Hernán Avilés calls his home of Caracas, Venezuela, a “crazy and lovely city.” Though he was born and educated in Chile, he is a Venezuelan citizen and has lived there for 27 years.
In Caracas, he works as an independent IT consultant and has used his technical skills in the past to help his fellow citizens in times of misfortune.
And after passing the Windows NT Workstation and NT Server exams, he developed a new hobby: studying to get certified. “My environment does not offer too much contact with the certification subjects (Windows NT, SQL Server, and Windows 2000), so I have a small network at home,” he wrote. “I prefer self-paced study; it does not interfere with my job.”
We talked with Avilés recently about his certification goals and his most rewarding IT project.
Name: Hernán Avilés Title: Independent consultant Location: Caracas, Venezuela Years in IT: 35 Education and certification: Systems engineer, M.B.A. Favorite TechRepublic feature: Hard to choose. I read them all. Hobbies: Family, traveling, cooking
TechRepublic: You mentioned that certifications are important to you. What certifications are you currently working on?
Avilés: I started the Windows NT 4.0 track in May 2000, with five exams approved. The last one was SQL 7.0 Administration with a score of 940 out of 1,000. I’m planning to become an MCSE within a month, if everything goes well. The next step is to get an MCDBA (Microsoft Certified Database Administrator) certification and after that, Microsoft Certified Trainer.
TechRepublic: How do you combine practice and study to pass the exams?
Avilés: No doubt that practice and study go together like a horse and carriage. The question is which is more important. My vote is for study. To understand [the technology], I need to assimilate and organize in my mind the general concepts, the structure, the essence of the issue. I recognize that practice helps me to memorize details; the Microsoft certification exams I take are full of them. But the answers to many of the detail questions can be [determined by] deducting from concepts.
TechRepublic: You also said it's difficult to find classes and training in your country. What are some of the best resources you've found on the Internet?
Avilés: I’ve found lots of tips and experiences, some of them reliable. I have to thank TechRepublic and Cramsession.

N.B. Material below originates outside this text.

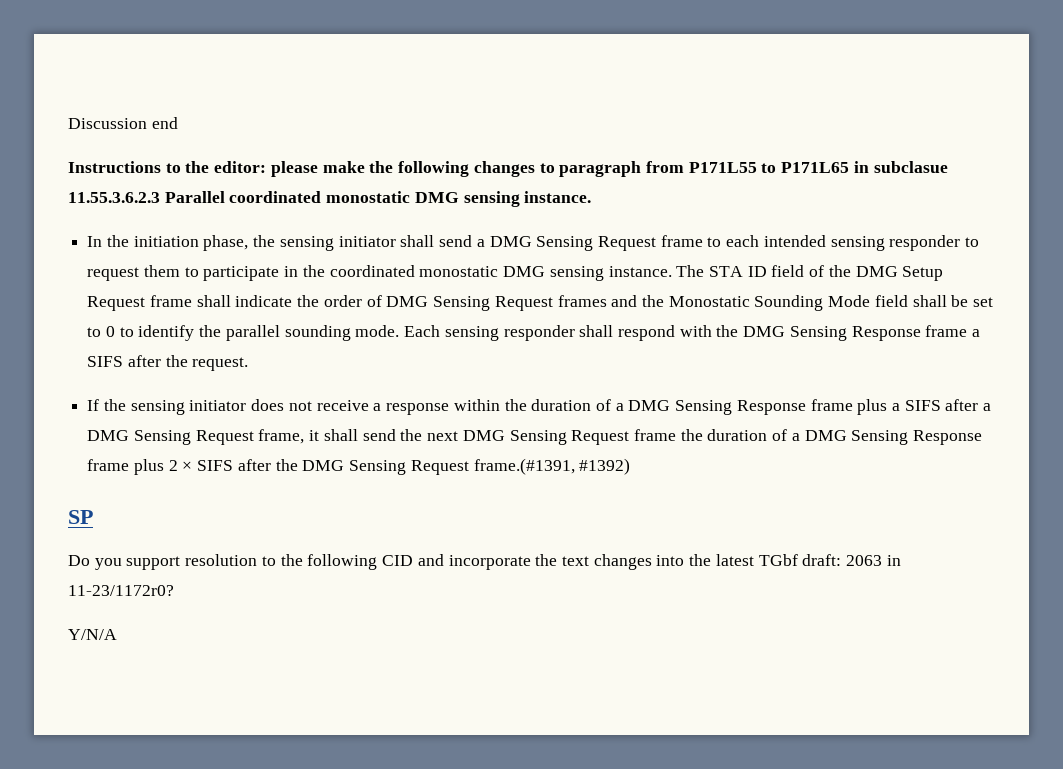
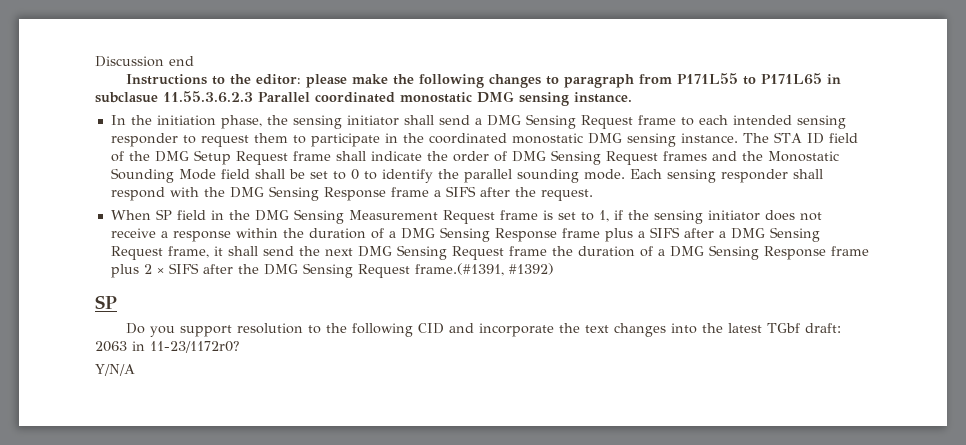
- If the sensing initiator does not receive a response within the duration of a DMG Sensing Response frame plus a SIFS after a DMG Sensing Request frame, it shall send the next DMG Sensing Request frame the duration of a DMG Sensing Response frame plus 2 × SIFS after the DMG Sensing Request frame.(#1391, #1392)
+ When SP field in the DMG Sensing Measurement Request frame is set to 1, if the sensing initiator does not receive a response within the duration of a DMG Sensing Response frame plus a SIFS after a DMG Sensing Request frame, it shall send the next DMG Sensing Request frame the duration of a DMG Sensing Response frame plus 2 × SIFS after the DMG Sensing Request frame.(#1391, #1392)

TechRepublic: What are the other challenges of working in IT in Venezuela?
Avilés: We have two industries (in Venezuela)—oil and the rest. I worked a few years freelance for the oil industry, which was very challenging and demanding. I decided to leave that because I did not have the infrastructure to attack large projects. In general, we follow the evolution of technology. Three or four good universities provide a large number of qualified people; plus, the influence of oil companies gives the country a very competitive position in Latin America. But the economy is depressed, even with the high prices of oil. This stops projects, and there are few opportunities, but we expect some improvement by the end of the year.
TechRepublic: Which technologies interest you most right now? Why?
Avilés: Databases and data warehousing. I feel that my experience and my academic background give me a reasonable base to produce good results in these areas.
TechRepublic: Many IT professionals in the United States say they have difficulty finding work once they reach their late 40s and early 50s because most companies hire younger workers because they don't have to pay them as much. Is the same true in Venezuela?
Avilés: It’s no problem. Knowledge before age—this criterion applies to all areas around here. I have worked the last 15 years freelance.
TechRepublic: Please talk a little about your most interesting IT project.
Avilés: Last December, the country suffered its worst tragedy in history. Three days of heavy rain produced landslides that killed approximately 30,000 people. It was an unexpected phenomena, because the rainy season was over. Everybody tried to help. Local TV stations presented dramatic short interviews of people in shelters saying, “This is my name; I am here.” That gave me the idea to provide a sort of location service, where people could register the same information as on TV. If somebody was looking for a person, we could give the location or keep the record to call back if we had any news. I offered the idea to one of my clients who has a call center service. Within a day, we had an SQL Server 6.5 database application running with 16 stations to answer more than 12,000 calls during 10 days, 18 hours per day. The tragedy is that we were only able to locate 500 people, but as my client’s teenage daughter said, “Just one is worth the effort.”